Pulau Nusakambangan terletak tidak jauh dari pantai Cilacap, bentuknya yang seperti Puma tampak jelas jika dilihat dari Pantai Teluk Penyu. Untuk menuju ke sana, kita bisa berangkat dari Pantai Teluk Penyu Cilacap. Ada dua sarana transportasi yang bisa dipakai, yaitu naik kapal dari dermaga Tanjung Intan, atau menggunakan jasa nelayan. Jika memakai kapal dari dermaga, biasanya kita harus mengikuti jadwal dan terlalu banyak pertanyaan yang harus kita jawab. Maka, saya dan teman-teman memilih untuk menggunakan jasa nelayan yang sedang beristirahat di pantai Teluk Penyu.

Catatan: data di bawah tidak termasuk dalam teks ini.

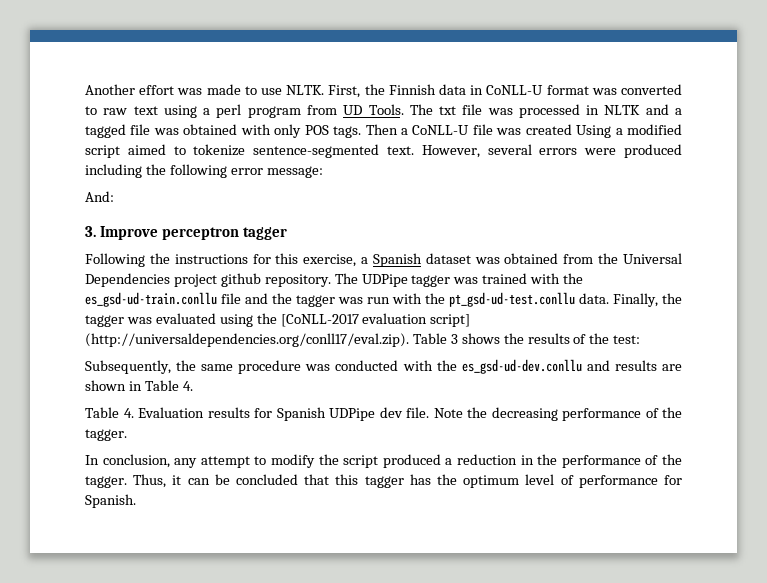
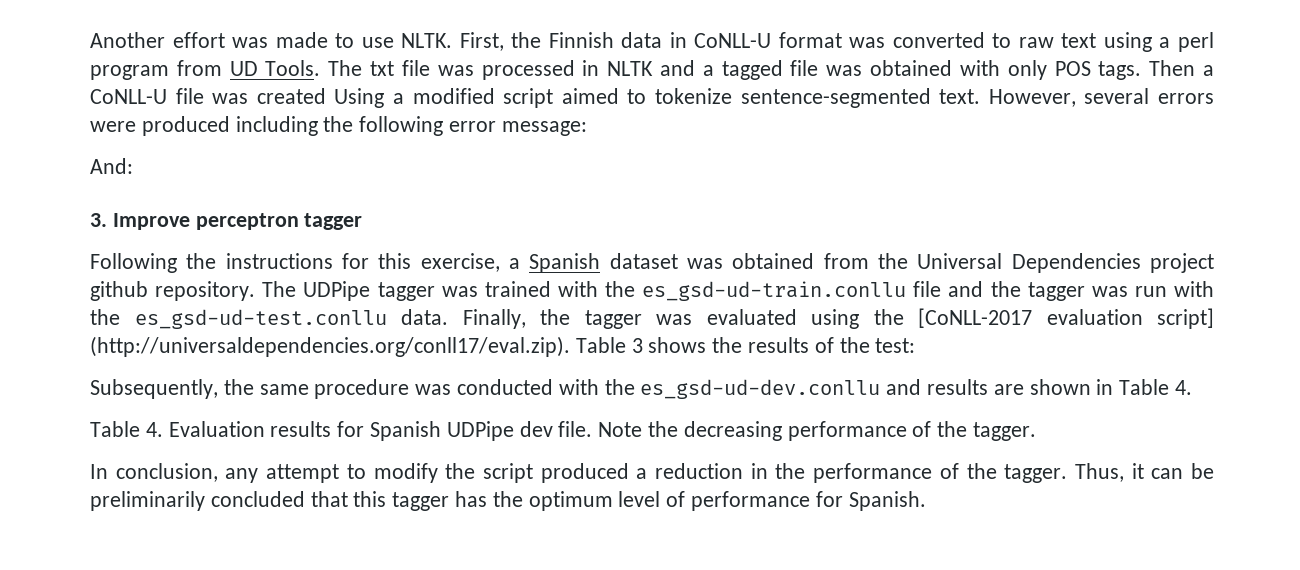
[449,292,575,307] pt_gsd-ud-test.conllu -> [134,309,387,329] es_gsd-ud-test.conllu
(230, 479) none -> [90,491,205,511] preliminarily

Para nelayan ini, sembari beristirahat dan menunggu waktu, mereka biasanya menyewakan jasanya untuk mengantarkan ke pulau tersebut (bahkan bisa juga jadi guide). Ongkos yang diperlukan setiap perahu mematok harga 50.000, namun bisa ditawar juga.
Setelah menempuh perjalanan selama kurang lebih 15 menit, sampailah kita di pulau Nusakambangan. Biasanya kita akan diturunkan di Pantai Karangbolong. Perjalanan dilanjutkan dengan berjalan kaki menuju ke benteng karangbolong yang jaraknya kurang lebih 1 km. Sebelum masuk ke area hutan Nusakambangan, kami menjumpai banyak penjual batu2 berwarna dan terlebih dulu kami membayar tiket yang nominalnya 3000 per orang. Nusakambangan memang terkenal memiliki batu2 cantik, yang kemudian dibuat perhiasan, seperti untuk cincin, kalung, dan gelang. Uniknya, mayoritas pembuat batu2 ini adalah mantan Napi yang menghuni LP di Nusakambangan.
Sesampainya di benteng Karangbolong, kami melihat tempat yang luar biasa luas, besar, megah, dan memiliki arsitektur yang luar biasa kental gaya Eropa. Lubang-lubang tempat meletakkan senjata masih tampak jelas, bahkan senjata meriam yang besar masih ada di sana, meskipun dalam kondisi yang telah pecah (kemungkinan karena dicuri oleh penduduk setempat). Asyiknya, Benteng Karangbolong telah memiliki tempat pendaratan helikopter di atasnya. Benteng ini merupakan peninggalan Belanda yang dibangun satu masa dengan Benteng Pendem yang ada di Cilacap.
Pembangunan benteng yang kuat di Nusakambangan terkait erat dengan posisi pulau ini sebagai benteng pertahanan pertama serangan musuh dari laut. Karena itu, tembok dari benteng ini yang dari luar hanya tampak berupa batu bata dan semen, ternyata di dilapisi oleh semen. Maka tidaklah aneh jika hingga sekarang benteng ini masih kokoh berdiri.
Perjalanan kami di pulau ini harus terhenti sampai di benteng karangbolong, karena waktu yang telah beranjak sore, dan kami takut dengan harimau Sumatera yang hidup di pulau ini. Sebenarnya, kami masih ingin menjelajahi pulau ini, dan melihat Bunga WijayaKusuma yang disebut2 sebagai "bunga keramat". Namun, apalah daya, kami harus pulang sebelum petang. Kesan terakhir kami adalah Nusakambangan adalah pulau yang memiliki jutaan pesona, tidak hanya pesona wisata, tetapi juga sejarah. Alangkah baiknya jika pemerintah daerah Cilacap yang kemudian berkoordinasi dengan Departemen Kehakiman membuka pulau ini sebagai "pulau edukasi", dimana siswa tidak hanya bisa belajar tentang sejarah saja, tetapi juga tentang hutan, satwa liar, dan kekayaan alamnya. Saya begitu yakin pulau ini akan cepat menjadi primadona apabila pihak-pihak terkait mampu mengelolanya dengan baik. Bisa jadi, pulau ini akan memberikan devisa yang besar bagi pemerintah setempat.